Additional funding might advance public works projects, said Gen Fujioka, policy manager of the Chinatown Community Development Center.

“There are quite a lot of needs in the neighborhood, from improving streetways to improving park space,” Fujioka said. “But the goal is encouraging community participation in using the funds in the best way possible.”

The city could also invest in personnel serving the neighborhood, said John Golinger, president of Telegraph Hill Dwellers, a neighborhood association. He suggested hiring a director for the recreation center at the Joe DiMaggio Playground, a position vacant for almost two years. Golinger also said Chiu could open a satellite office in the district as a convenience for residents who can’t make it to City Hall.

The potential for engagement from community members, whose voices are often left unheard in the legislative process, pleases Josh Lerner, co-founder of the Participatory Budgeting Project.

“At a time when trust in government is so low, participatory budgeting offers a golden opportunity to increase transparency, build community and engage people in democracy,” he said.

Participatory budgeting allows neighborhood residents to propose ideas, develop plans and select winning projects. People convene in town hall-style meetings and discuss options.

Participatory budgeting was initially developed in Porto Alegre, Brazil, in 1989 and is now used in more than 1,500 cities worldwide. But the U.S. has been slow to embrace the practice. San Francisco is only the fourth city in the nation to adopt it. Voting districts in Chicago, New York City and Vallejo, Calif., have already doled out small sums for use by communities. Yet, Lerner said the trend will continue.
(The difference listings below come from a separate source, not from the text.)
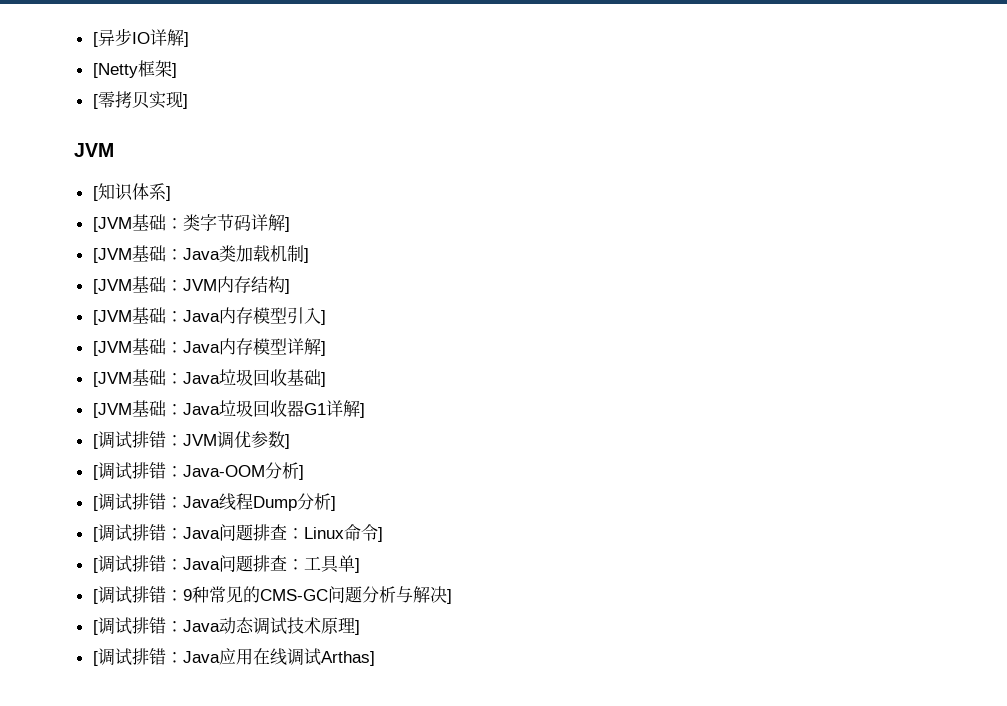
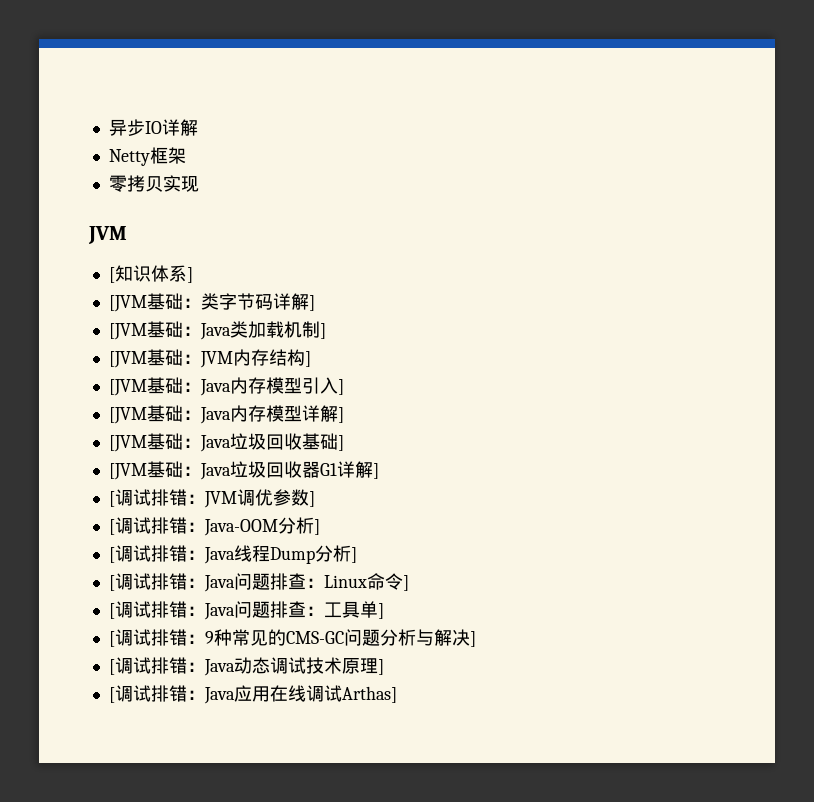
[92,32,98,47] [ -> (108, 127) none
[183,32,189,47] [92,63,138,78] ] // [Netty -> [108,149,150,166] // Netty
[171,63,177,78] [92,94,98,109] ] // [ -> (186, 155) //
[182,94,188,109] ] -> (199, 184) none

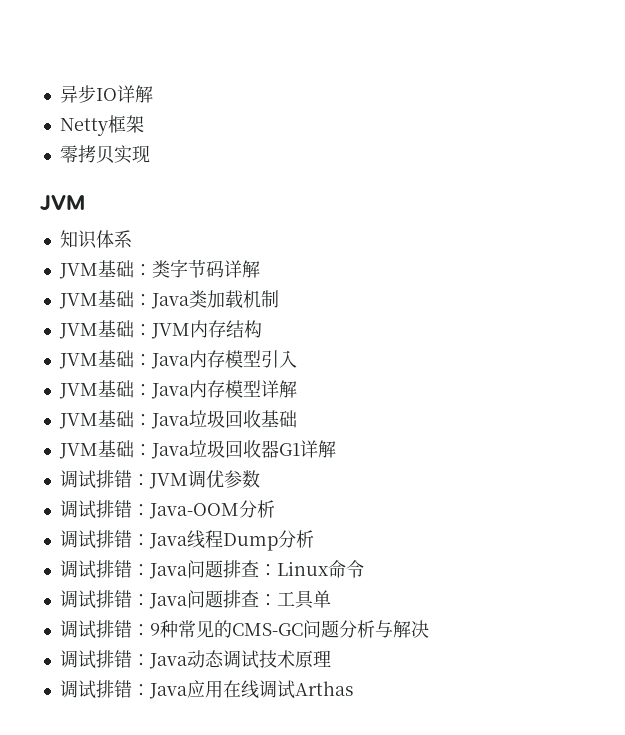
[108,267,115,283] [ -> (85, 203) none
[186,267,193,283] [108,295,147,312] ] // [JVM -> [58,263,98,279] // JVM
[308,295,315,311] [108,323,147,340] ] // [JVM -> [58,293,98,309] // JVM
[319,323,326,339] [108,351,147,368] ] // [JVM -> [58,323,98,339] // JVM
[304,351,311,367] [108,379,147,396] ] // [JVM -> [58,353,98,369] // JVM
[337,379,344,395] [108,407,147,424] ] // [JVM -> [58,383,98,399] // JVM
[337,407,344,423] [108,435,147,452] ] // [JVM -> [58,413,98,429] // JVM
[337,435,344,451] [108,463,147,480] ] // [JVM -> [58,443,98,459] // JVM
[372,463,379,479] [108,491,115,507] ] // [ -> (336, 449) //
[308,491,315,507] [108,519,115,535] ] // [ -> (260, 479) //
[313,519,320,535] [108,547,115,563] ] // [ -> (275, 509) //
[350,547,357,563] [108,575,115,591] ] // [ -> (314, 539) //
[402,575,409,591] [108,603,115,619] ] // [ -> (364, 569) //
[377,603,384,619] [108,631,115,647] ] // [ -> (331, 599) //
[469,631,476,647] [108,659,115,675] ] // [ -> (429, 629) //
[377,659,384,675] [108,687,115,703] ] // [ -> (331, 658) //
[341,686,397,703] Arthas] -> [294,681,354,696] Arthas

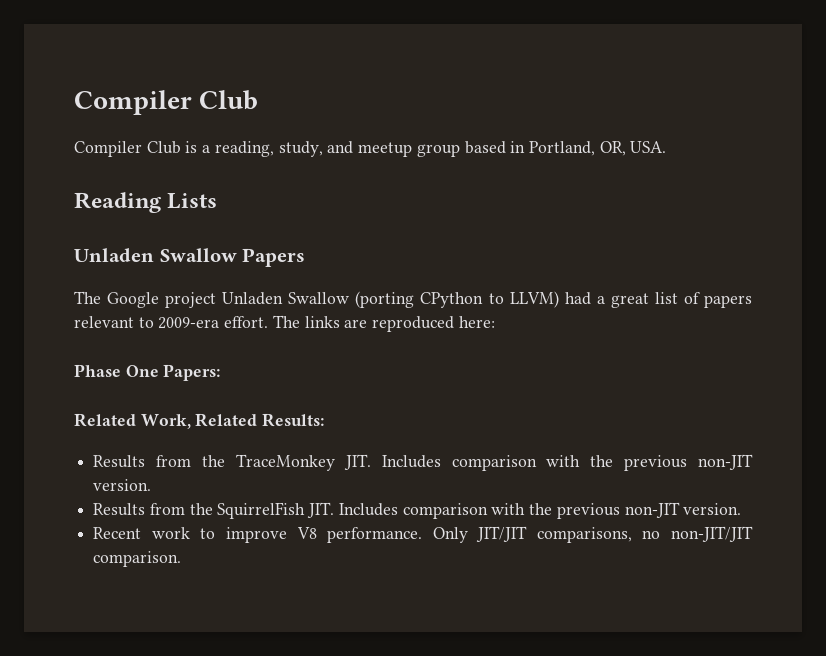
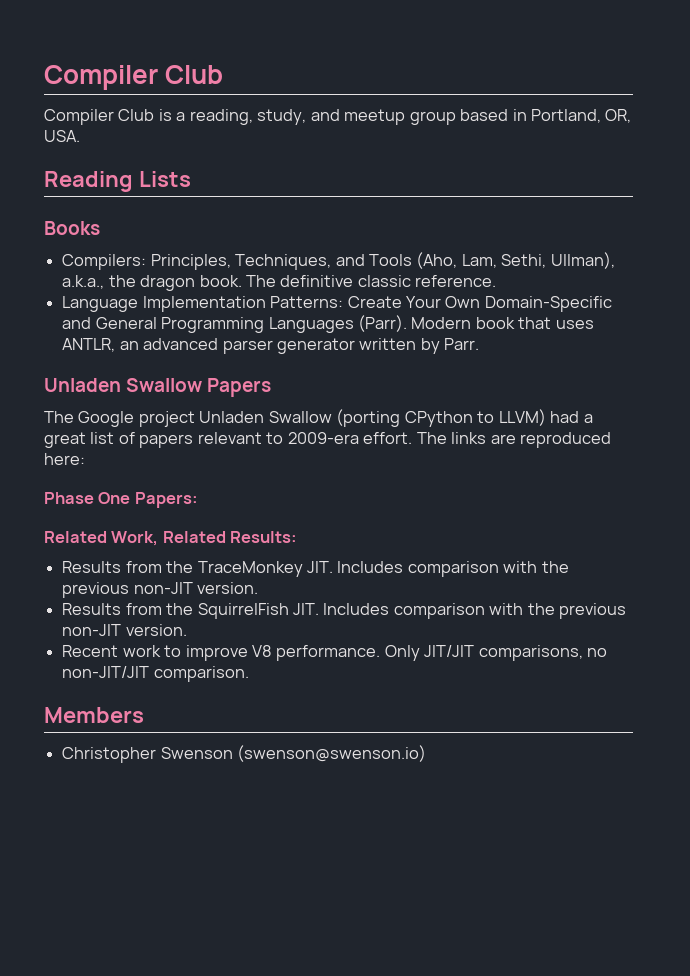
(218, 201) none -> [44,221,100,235] [62,252,615,270] [62,275,497,291] [62,296,612,312] [62,315,594,333] [62,338,480,354] // Books // Compilers: Principles, Techniques, and Tools (Aho, Lam, Sethi, Ullman), a.k.a., the dragon book. The definitive classic reference. // Language Implementation Patterns: Create Your Own Domain-Specific and General Programming Languages (Parr). Modern book that uses ANTLR, an advanced parser generator written by Parr.
(182, 559) none -> [44,707,144,723] [62,745,427,763] // Members // Christopher Swenson (swenson@swenson.io)

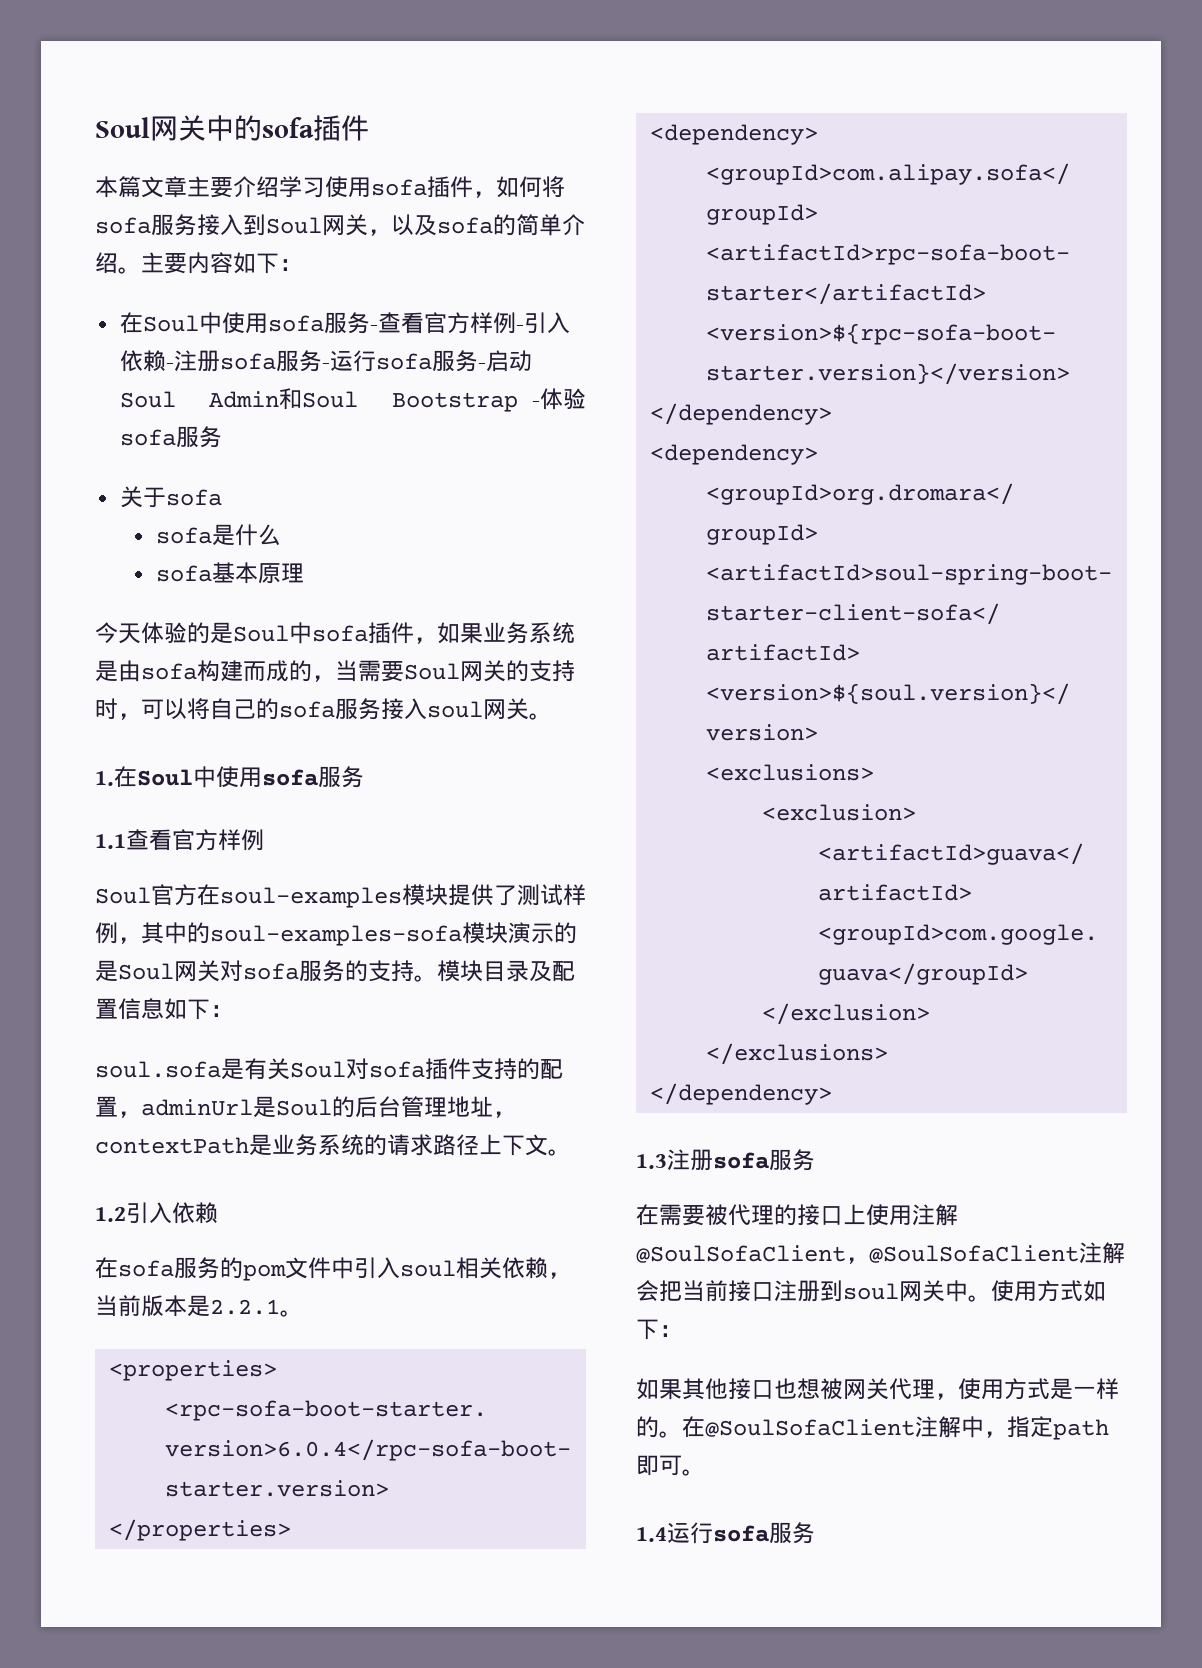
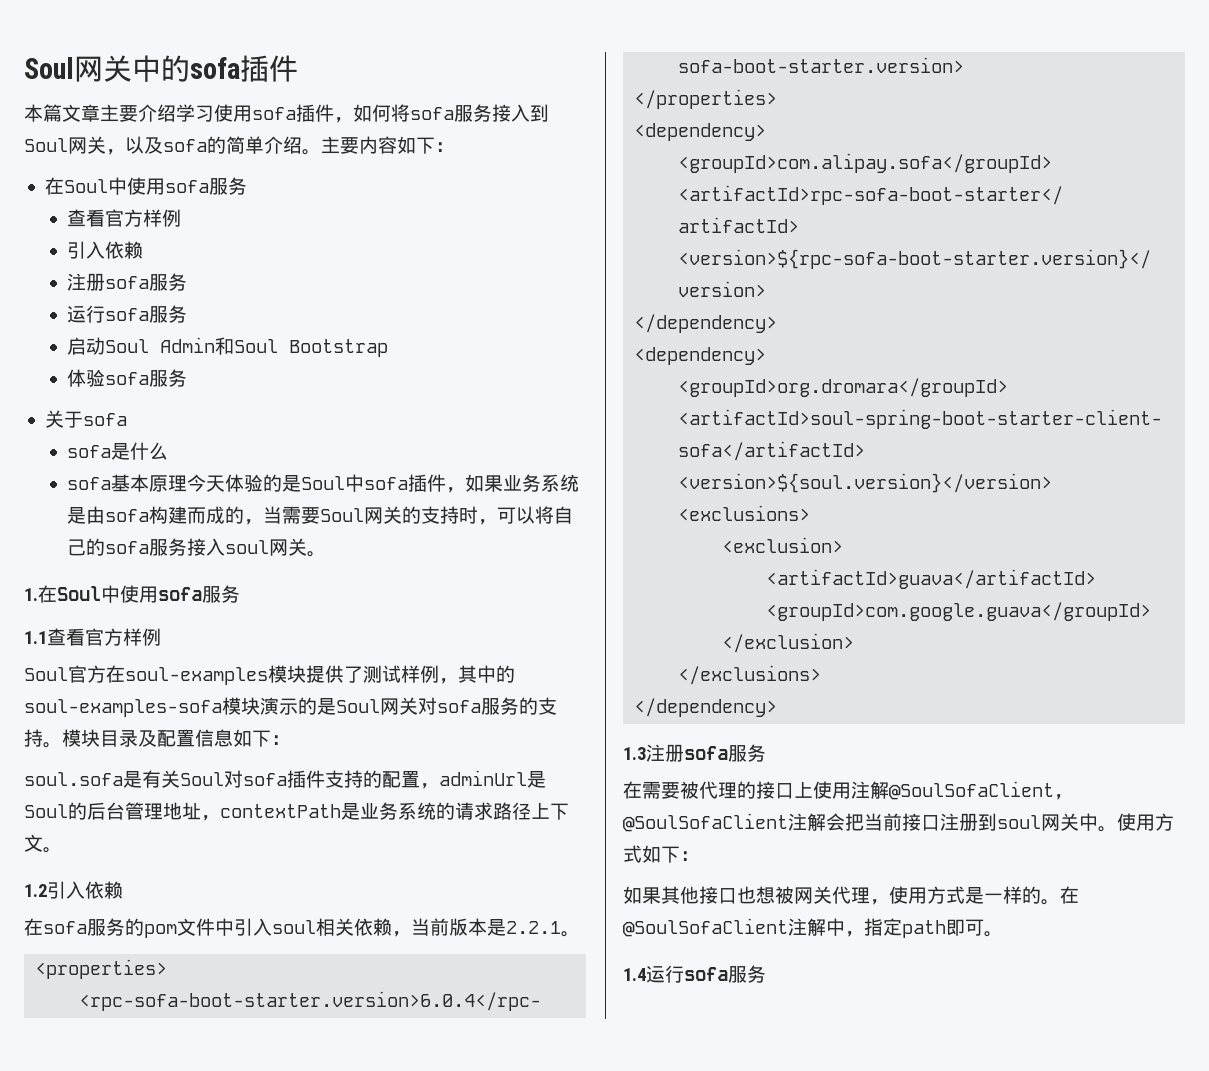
[369,312,570,334] [119,350,486,372] -查看官方样例-引入依赖-注册sofa服务-运行sofa服务- -> [67,209,182,227] [67,241,144,259] [67,273,188,291] [67,305,188,323] // 查看官方样例 // 引入依赖 // 注册sofa服务 // 运行sofa服务 //
[532,401,540,407] - -> (389, 348) //
(304, 573) // -> (188, 483) none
“Until a few years ago, we found that most elected officials in the U.S. were reluctant to look to other countries for ideas about democracy. What could Brazil teach the U.S. about democracy?” Lerner said. “Since participatory budgeting was launched successfully in the US, first in Chicago’s 49th Ward in 2009, and then in New York and Vallejo, it has become much harder for officials to say that participatory budgeting would not work here.”

Oscar Grande, an activist with San Francisco-based People Organizing to Demand Environmental and Economic Rights, said in a 2011 interview that residents would feel empowered by involving themselves in spending government money, which is normally reserved for political leaders.

“We feel it’s time to think about ways that regular everyday people can actually be in control of the decisions being made — with direct, tangible results,” Grande said.